David Scottは他アーティストのプロデュースも手がけ、私の大好きなBill Wellsの作品にも関わっています。このあたりはグラスゴー人脈の層の厚さを感じさせます。
最初期はネオアコ的な香りもありましたが、次第に洗練されたポップ・メロディを書くようになり、現在は60〜70年代ソフトロックの系譜に連なる音楽性です。初期作品はコレクターズ・アイテム化していますが、後年の作品のほうが圧倒的に好みです。
多くのバンドは初期作品がピークで、だんだん興味が薄れていくものですが、Pearlfishersは今でも新作が楽しみな数少ないバンドの一つです。
Pearlfishers – The Young Picnickers
Marina Records – MA 91

本作はバンドのセカンド・アルバムで、1999年にMarina RecordsからCD(MA 43)で発表されました。2022年2月、Marinaによる初のヴァイナル化として2LP仕様で再発されたのが、この限定750枚のMA 91です。ゲートフォールド・スリーヴに歌詞を掲載し、未発表を含む4曲のボーナス・トラックを収録しています。
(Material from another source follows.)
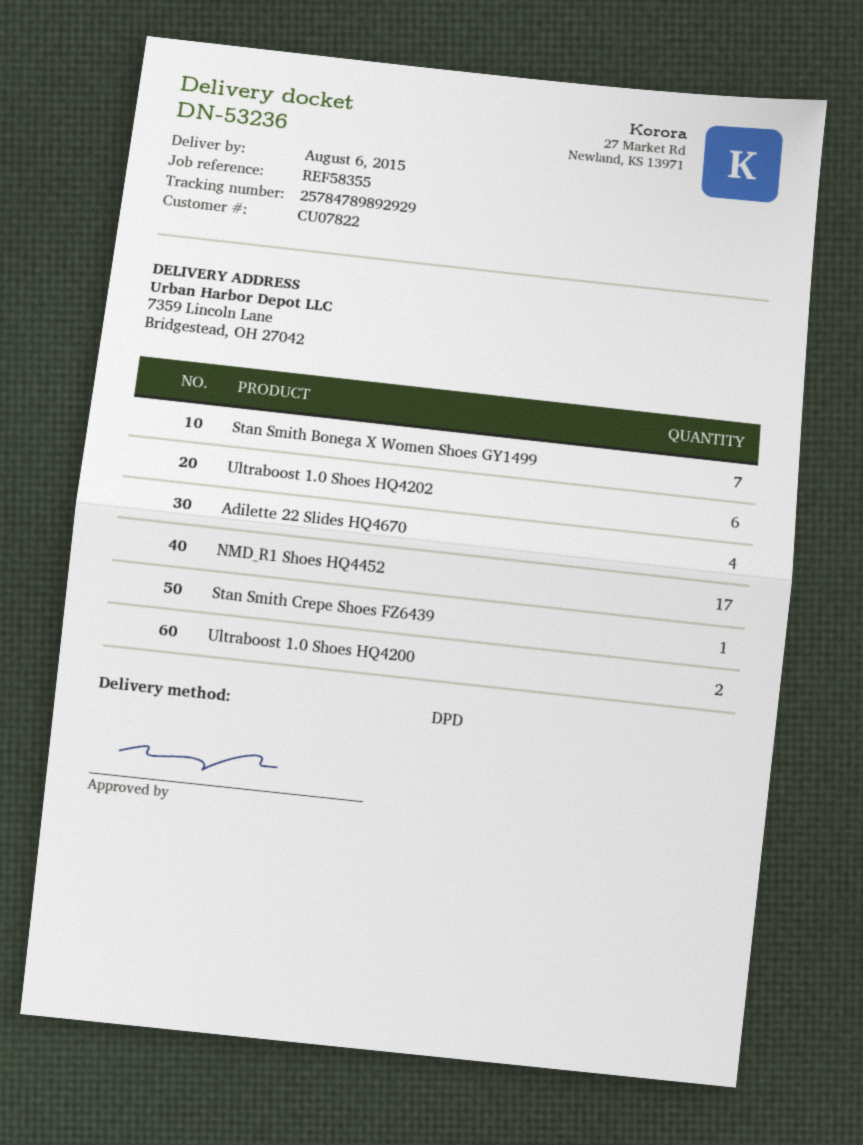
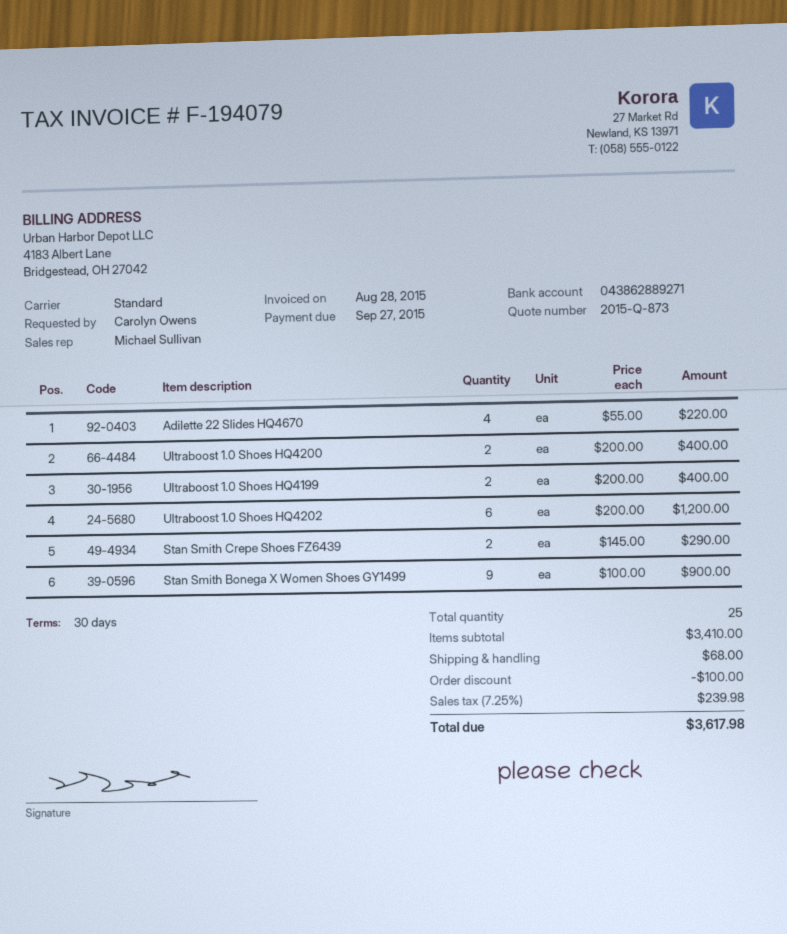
shipping method: DPD -> standard
Stan Smith Bonega X Women Shoes GY1499: 7 -> 9
NMD_R1 Shoes HQ4452: 17 -> none
Stan Smith Crepe Shoes FZ6439: 1 -> 2
Ultraboost 1.0 Shoes HQ4199: none -> 2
録音は1998年にWatercolour MusicおよびEast Kilbride Arts Centreで行われ、Teenage FanclubのNorman Blakeが「We're Gonna Save The Summer」のバッキング・ヴォーカルで参加、BMX BanditsのDuglas T Stewartが共作に名を連ねています。MOJO誌の「Indie Album of the Month」にも選ばれた、彼らの代表作の一つです。
2枚組ですが、B面途中からボーナス・トラックという構成で、実質1.5枚分のボリュームです。LPの音の仕上がりは正直飛び抜けたものではありませんが、それでもCDよりは好ましく感じます。
2000年代初頭、私はインディー・ポップを買い漁っていましたが、その中でも本作は今でも繰り返し聴いている一枚です。Beach Boysフォロワーは数あれど、Pearlfishersはかなり上位に位置づけています。